11. Trigger-Based Retraining
Scheduled retraining is simple but wasteful — you retrain on a fixed schedule whether or not the model actually needs it. Trigger-based retraining is smarter: retraining happens when specific conditions indicate that a new model version is needed, whether that’s a week or three months after the last training run.
The triggers for retraining fall into several categories, each indicating different types of model degradation or business change.

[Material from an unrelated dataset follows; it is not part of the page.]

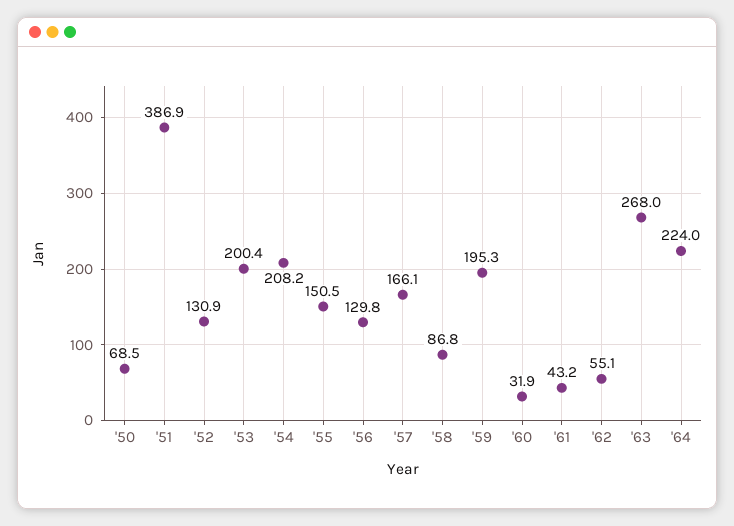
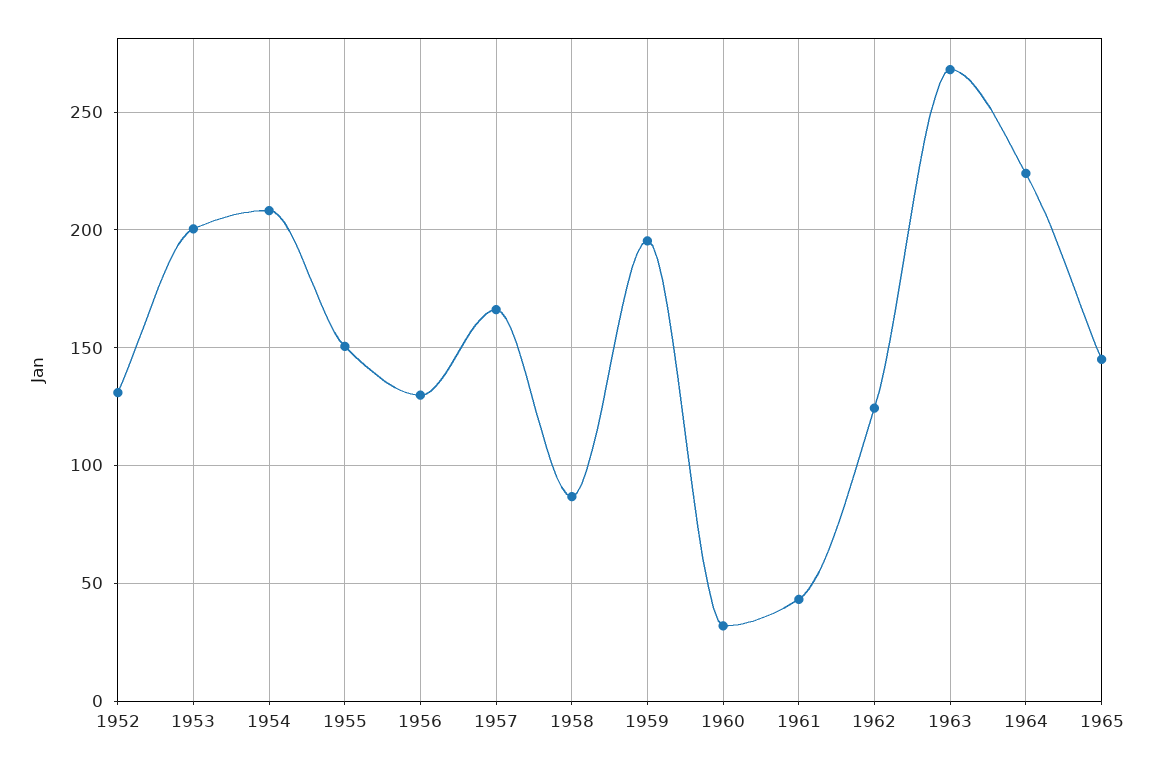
'50: 68.5 -> none
'51: 386.9 -> none
'62: 55.1 -> 125
1965: none -> 145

Data volume triggers — retrain when enough new labeled data has accumulated. If you need at minimum 100,000 new fraud labels to meaningfully improve the model, trigger retraining when 100,000 new labeled transactions are available since the last training run:
from prefect import flow, task
import mlflow
@task
def check_new_data_volume(
last_training_timestamp: str,
minimum_new_samples: int
) -> tuple[bool, int]:
"""Check if enough new labeled data exists for retraining"""
query = f"""
SELECT COUNT(*) as new_samples
FROM labeled_transactions
WHERE
labeled_at > '{last_training_timestamp}'
AND label_confidence >= 0.9
"""
result = execute_warehouse_query(query)
new_samples = result['new_samples'].iloc[0]
should_retrain = new_samples >= minimum_new_samples
if should_retrain:
logging.info(f"Retraining triggered: {new_samples} new labeled samples available")
else:
logging.info(
f"Not enough new data: {new_samples}/{minimum_new_samples} samples"
)
return should_retrain, new_samples
@task
def check_performance_degradation(
model_name: str,
stage: str = "Production",
degradation_threshold: float = 0.02
) -> tuple[bool, dict]:
"""Check if production model performance has degraded below threshold"""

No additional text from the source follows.